Data extract —
[Start of Attachment]

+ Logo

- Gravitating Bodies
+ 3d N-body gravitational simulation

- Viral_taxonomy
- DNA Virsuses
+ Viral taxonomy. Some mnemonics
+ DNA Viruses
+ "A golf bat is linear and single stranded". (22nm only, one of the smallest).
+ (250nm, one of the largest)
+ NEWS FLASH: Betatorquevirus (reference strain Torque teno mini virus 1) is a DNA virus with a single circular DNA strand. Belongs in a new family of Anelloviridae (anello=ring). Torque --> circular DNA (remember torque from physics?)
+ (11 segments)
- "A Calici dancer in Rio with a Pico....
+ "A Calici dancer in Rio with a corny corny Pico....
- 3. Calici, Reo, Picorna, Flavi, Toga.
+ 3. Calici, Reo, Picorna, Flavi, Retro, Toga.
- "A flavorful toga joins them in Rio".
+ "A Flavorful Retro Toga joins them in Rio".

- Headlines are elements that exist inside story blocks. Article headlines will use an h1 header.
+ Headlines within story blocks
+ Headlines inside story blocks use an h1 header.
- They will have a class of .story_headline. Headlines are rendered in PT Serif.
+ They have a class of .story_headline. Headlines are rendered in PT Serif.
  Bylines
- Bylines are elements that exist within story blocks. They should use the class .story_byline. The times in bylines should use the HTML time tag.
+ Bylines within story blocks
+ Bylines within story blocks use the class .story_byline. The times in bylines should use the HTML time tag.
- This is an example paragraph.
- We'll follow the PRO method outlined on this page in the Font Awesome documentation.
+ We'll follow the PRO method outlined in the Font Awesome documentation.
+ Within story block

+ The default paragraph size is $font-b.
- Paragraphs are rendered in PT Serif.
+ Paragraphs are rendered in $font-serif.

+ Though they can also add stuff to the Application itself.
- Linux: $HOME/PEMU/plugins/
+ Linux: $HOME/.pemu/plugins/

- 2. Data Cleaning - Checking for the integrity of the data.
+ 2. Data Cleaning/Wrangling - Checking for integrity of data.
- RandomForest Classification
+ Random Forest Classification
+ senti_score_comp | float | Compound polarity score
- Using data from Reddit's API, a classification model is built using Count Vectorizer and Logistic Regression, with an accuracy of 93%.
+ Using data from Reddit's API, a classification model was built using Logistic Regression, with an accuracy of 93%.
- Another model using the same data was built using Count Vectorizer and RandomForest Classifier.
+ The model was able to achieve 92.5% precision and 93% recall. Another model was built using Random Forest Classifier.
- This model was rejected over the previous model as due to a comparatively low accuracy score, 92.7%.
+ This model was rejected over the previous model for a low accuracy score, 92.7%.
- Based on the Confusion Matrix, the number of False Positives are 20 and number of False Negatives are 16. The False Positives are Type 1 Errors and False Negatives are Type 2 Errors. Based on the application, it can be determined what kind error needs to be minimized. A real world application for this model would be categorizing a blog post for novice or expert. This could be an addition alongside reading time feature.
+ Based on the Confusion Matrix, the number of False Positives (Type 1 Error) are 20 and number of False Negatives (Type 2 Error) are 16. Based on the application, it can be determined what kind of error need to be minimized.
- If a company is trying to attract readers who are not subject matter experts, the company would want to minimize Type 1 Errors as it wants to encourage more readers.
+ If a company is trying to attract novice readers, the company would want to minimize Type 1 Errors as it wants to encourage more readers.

[End of Attachment]

Task item — Your reply must be one number: how many lines of the material hold the string "more".

Answer to the exercise — 2